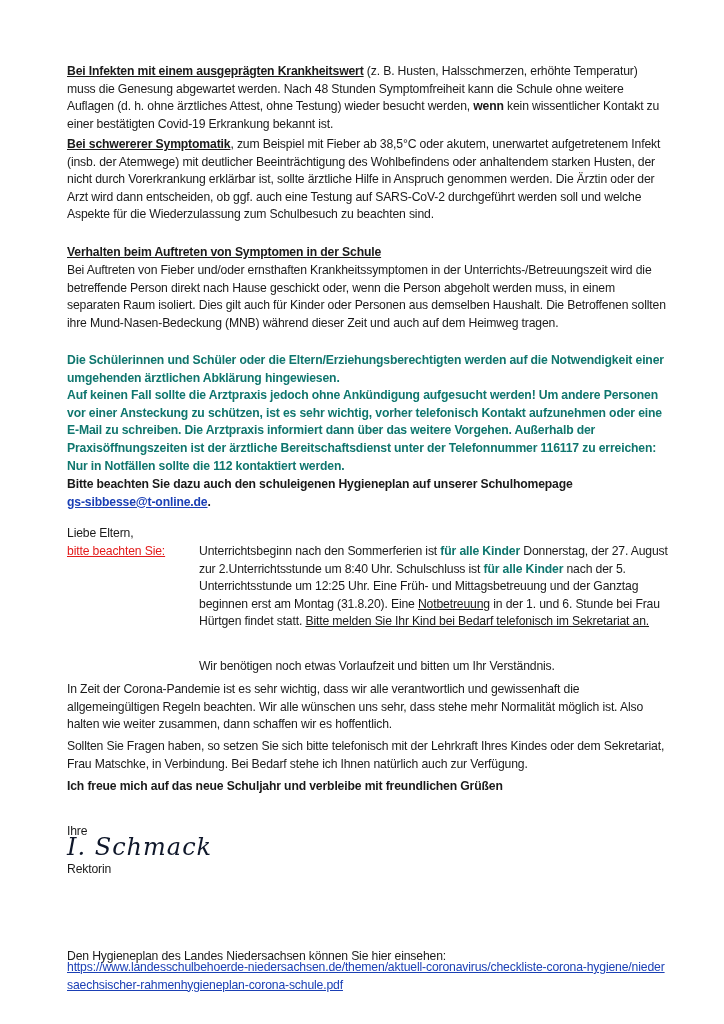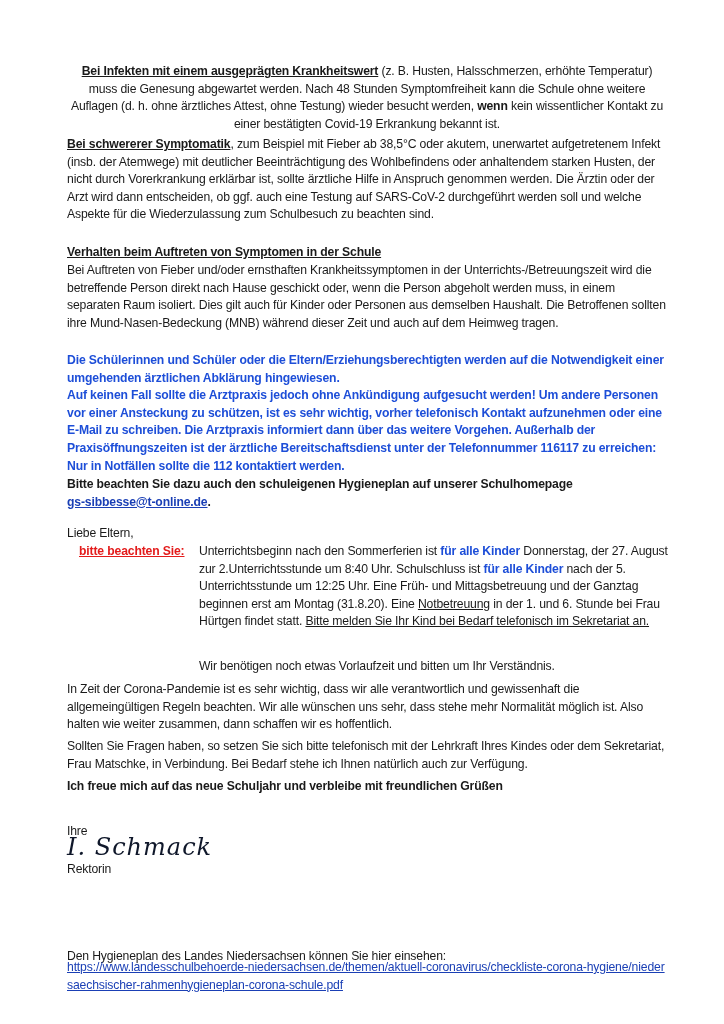--- a/index.html
+++ b/index.html
@@ -21,7 +21,7 @@
 
 <div class="page">
 
-  <div class="block" style="top:63px;text-align:center;">
+  <div class="block" style="top:63px;">
     <span class="b u">Bei Infekten mit einem ausgeprägten Krankheitswert</span><span> (z. B. Husten, Halsschmerzen, erhöhte Temperatur) muss die Genesung abgewartet werden. Nach 48 Stunden Symptomfreiheit kann die Schule ohne weitere Auflagen (d. h. ohne ärztliches Attest, ohne Testung) wieder besucht werden, </span><span class="b">wenn</span><span> kein wissentlicher Kontakt zu einer bestätigten Covid-19 Erkrankung bekannt ist.</span>
   </div>
 

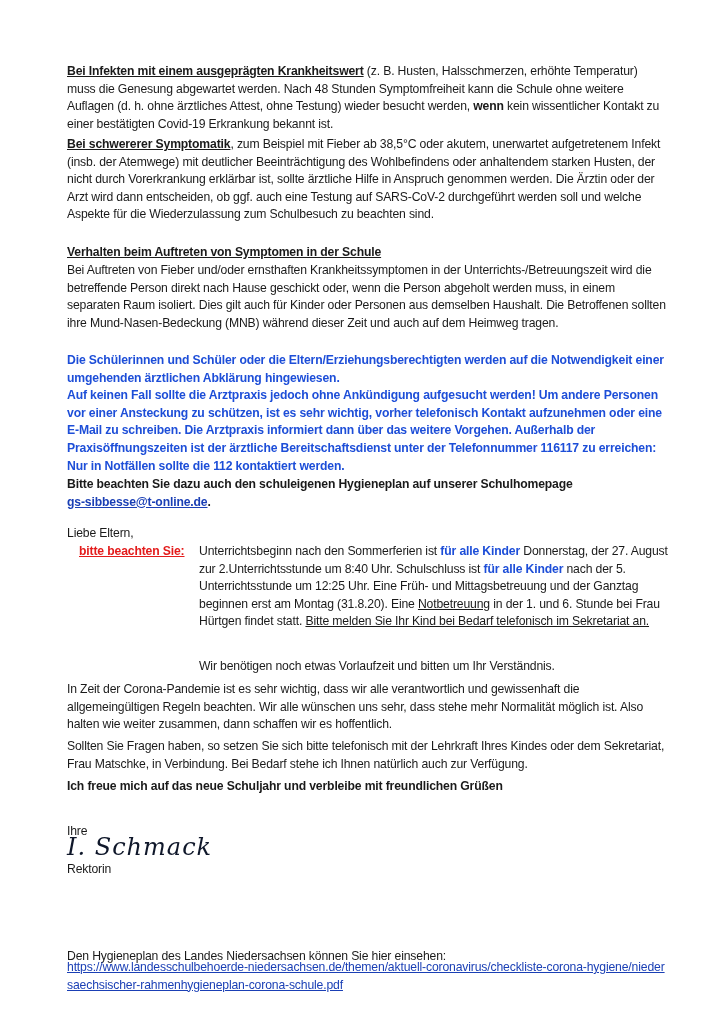--- a/index.html
+++ b/index.html
@@ -10,7 +10,7 @@
   .b { font-weight:bold; }
   .u { text-decoration:underline; }
   .red { color:#e31b1b; }
-  .redb { color:#1d4ed8; font-weight:bold; }
+  .redb { color:#0f766e; font-weight:bold; }
   a.link { color:#1a3fb5; text-decoration:underline; }
   .label-col { position:absolute; left:12px; width:130px;font-weight:bold; }
   .content-col { position:absolute; left:132px; width:470px; }

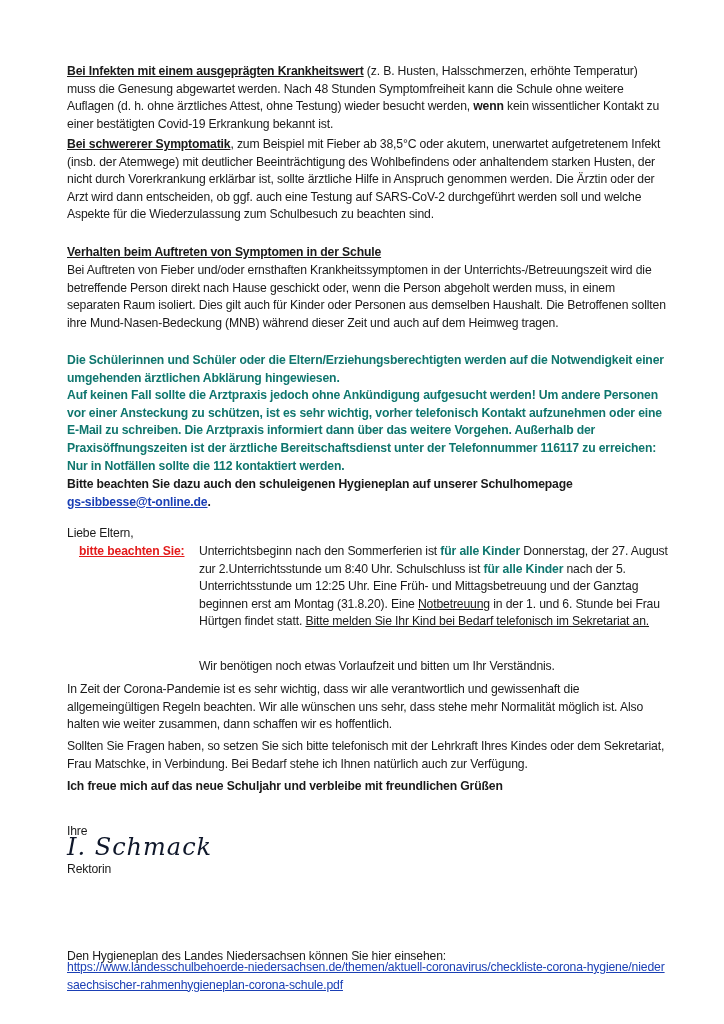--- a/index.html
+++ b/index.html
@@ -12,7 +12,7 @@
   .red { color:#e31b1b; }
   .redb { color:#0f766e; font-weight:bold; }
   a.link { color:#1a3fb5; text-decoration:underline; }
-  .label-col { position:absolute; left:12px; width:130px;font-weight:bold; }
+  .label-col { position:absolute; left:0; width:130px; }
   .content-col { position:absolute; left:132px; width:470px; }
   .sig { font-family:"DejaVu Serif", serif; font-style:italic; font-size:24px; color:#0f172a; letter-spacing:1px; }
 </style>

- [Assignment]: Lines with the word "left" in them are the answer; report each one from the data.

- [Written response]:
   .label-col { position:absolute; left:12px; width:130px;font-weight:bold; }
   .content-col { position:absolute; left:132px; width:470px; }
-  .label-col { position:absolute; left:12px; width:130px;font-weight:bold; }
+  .label-col { position:absolute; left:0; width:130px; }
   .content-col { position:absolute; left:132px; width:470px; }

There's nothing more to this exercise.